Revision comparison data:
= = = =
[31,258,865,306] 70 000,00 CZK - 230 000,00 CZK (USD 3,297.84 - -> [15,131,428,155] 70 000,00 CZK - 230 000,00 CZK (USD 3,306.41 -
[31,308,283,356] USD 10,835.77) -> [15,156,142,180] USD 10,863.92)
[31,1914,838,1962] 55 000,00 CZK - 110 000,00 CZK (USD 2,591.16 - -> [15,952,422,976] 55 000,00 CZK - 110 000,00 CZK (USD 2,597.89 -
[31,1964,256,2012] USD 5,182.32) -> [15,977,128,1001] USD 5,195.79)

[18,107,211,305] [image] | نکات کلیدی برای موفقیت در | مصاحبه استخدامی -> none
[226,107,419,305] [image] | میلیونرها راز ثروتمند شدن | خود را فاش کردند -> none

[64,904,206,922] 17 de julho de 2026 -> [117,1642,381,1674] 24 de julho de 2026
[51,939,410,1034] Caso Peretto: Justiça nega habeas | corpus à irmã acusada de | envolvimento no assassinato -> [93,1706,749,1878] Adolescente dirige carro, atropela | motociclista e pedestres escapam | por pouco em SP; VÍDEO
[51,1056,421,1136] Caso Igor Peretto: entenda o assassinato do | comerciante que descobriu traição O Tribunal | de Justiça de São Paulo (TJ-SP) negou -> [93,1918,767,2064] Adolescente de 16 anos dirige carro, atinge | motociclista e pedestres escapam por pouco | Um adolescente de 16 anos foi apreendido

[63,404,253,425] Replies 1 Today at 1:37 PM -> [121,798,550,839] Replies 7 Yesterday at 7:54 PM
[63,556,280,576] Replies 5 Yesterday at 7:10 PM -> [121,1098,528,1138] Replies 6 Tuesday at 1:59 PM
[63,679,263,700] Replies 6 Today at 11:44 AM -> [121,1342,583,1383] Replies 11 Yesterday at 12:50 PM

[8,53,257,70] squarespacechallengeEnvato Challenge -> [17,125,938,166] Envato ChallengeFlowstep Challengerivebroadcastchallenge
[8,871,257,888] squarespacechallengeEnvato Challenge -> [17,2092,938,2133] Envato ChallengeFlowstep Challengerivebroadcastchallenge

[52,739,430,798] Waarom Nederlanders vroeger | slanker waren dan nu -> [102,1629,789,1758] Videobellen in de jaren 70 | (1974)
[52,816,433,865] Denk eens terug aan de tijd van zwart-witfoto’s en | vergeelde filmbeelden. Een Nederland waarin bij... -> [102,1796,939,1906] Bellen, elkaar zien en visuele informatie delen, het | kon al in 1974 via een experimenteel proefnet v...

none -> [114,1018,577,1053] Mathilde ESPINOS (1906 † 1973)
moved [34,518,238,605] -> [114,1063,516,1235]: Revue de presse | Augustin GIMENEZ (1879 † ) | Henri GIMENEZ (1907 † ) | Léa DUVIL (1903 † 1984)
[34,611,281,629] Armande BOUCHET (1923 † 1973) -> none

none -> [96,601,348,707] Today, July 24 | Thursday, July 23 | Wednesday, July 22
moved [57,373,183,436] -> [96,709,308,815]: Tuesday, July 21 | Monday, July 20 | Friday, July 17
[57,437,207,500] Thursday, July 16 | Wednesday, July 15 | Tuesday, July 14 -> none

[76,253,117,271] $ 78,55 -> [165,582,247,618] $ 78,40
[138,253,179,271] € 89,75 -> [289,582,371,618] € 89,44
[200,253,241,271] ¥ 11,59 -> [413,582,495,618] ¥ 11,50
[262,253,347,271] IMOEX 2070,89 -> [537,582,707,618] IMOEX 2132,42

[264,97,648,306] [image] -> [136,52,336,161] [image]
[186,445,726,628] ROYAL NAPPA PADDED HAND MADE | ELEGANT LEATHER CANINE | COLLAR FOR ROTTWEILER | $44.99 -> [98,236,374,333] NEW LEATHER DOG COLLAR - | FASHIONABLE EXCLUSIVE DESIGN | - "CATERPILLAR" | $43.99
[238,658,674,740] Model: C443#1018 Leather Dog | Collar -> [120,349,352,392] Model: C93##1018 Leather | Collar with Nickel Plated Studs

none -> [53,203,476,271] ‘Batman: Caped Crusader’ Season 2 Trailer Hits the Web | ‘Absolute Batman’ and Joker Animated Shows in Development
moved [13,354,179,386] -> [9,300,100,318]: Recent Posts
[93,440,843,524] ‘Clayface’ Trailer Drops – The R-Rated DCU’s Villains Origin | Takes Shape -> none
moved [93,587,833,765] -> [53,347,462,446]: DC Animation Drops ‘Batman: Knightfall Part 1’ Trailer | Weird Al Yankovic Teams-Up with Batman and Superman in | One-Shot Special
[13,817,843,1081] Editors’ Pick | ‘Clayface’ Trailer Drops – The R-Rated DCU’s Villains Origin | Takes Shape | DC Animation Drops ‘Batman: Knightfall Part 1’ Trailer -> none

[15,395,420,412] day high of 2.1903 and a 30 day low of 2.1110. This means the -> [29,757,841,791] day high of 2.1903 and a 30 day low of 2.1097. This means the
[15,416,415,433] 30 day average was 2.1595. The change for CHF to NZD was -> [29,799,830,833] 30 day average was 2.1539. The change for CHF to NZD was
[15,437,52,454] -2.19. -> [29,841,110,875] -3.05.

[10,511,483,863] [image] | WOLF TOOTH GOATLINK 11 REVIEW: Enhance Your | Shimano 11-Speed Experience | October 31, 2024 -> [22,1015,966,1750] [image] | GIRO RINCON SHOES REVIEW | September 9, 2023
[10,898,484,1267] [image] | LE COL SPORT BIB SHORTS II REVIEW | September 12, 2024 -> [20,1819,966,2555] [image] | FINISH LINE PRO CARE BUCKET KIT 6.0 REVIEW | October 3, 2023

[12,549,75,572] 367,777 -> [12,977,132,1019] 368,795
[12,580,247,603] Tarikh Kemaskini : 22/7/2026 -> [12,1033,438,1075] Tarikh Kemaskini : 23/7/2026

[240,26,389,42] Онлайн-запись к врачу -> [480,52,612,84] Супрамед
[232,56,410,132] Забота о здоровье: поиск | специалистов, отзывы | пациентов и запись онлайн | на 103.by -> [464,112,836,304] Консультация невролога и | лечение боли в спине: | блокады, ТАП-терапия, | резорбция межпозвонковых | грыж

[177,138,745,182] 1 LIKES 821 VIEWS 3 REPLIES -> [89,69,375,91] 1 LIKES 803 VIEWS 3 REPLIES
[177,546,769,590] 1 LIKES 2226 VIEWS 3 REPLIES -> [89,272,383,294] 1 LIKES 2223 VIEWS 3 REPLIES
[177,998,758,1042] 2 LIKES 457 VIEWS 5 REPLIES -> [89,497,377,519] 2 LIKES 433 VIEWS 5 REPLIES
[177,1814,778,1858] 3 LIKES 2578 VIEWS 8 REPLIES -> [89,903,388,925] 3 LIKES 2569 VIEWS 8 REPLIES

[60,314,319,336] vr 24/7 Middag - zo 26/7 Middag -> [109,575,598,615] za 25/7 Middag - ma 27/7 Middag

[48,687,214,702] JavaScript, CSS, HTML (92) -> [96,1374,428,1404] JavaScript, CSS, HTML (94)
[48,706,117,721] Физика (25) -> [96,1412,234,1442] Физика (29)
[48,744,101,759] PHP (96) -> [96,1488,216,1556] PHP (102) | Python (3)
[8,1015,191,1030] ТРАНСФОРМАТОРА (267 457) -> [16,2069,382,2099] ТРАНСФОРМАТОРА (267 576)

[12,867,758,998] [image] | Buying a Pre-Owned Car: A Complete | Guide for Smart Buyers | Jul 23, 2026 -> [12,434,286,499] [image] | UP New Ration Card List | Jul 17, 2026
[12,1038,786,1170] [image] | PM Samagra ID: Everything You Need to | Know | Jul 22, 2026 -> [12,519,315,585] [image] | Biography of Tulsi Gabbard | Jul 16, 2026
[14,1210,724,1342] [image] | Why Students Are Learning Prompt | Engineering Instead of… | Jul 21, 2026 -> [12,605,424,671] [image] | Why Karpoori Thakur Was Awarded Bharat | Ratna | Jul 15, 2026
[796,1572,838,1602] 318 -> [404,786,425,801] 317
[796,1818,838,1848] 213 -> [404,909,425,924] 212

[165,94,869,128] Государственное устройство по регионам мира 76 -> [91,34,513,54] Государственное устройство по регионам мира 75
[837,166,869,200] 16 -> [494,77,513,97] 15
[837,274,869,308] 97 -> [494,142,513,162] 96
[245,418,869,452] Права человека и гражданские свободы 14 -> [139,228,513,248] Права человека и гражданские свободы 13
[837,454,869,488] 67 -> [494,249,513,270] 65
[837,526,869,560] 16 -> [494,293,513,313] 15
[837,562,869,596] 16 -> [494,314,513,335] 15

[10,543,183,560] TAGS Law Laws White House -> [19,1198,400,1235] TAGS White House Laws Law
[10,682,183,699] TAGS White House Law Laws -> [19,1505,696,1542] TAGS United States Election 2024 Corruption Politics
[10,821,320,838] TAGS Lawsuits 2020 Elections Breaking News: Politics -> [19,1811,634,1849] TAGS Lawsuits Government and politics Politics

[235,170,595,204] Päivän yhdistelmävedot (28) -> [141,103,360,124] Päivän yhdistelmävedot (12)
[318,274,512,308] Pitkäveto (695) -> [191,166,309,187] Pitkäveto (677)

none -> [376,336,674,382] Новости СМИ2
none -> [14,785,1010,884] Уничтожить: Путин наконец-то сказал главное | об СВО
= = = =
Task brief: How many lines in the records above contain the string "Peretto"? State the number and nothing more.

Solution for this task: 2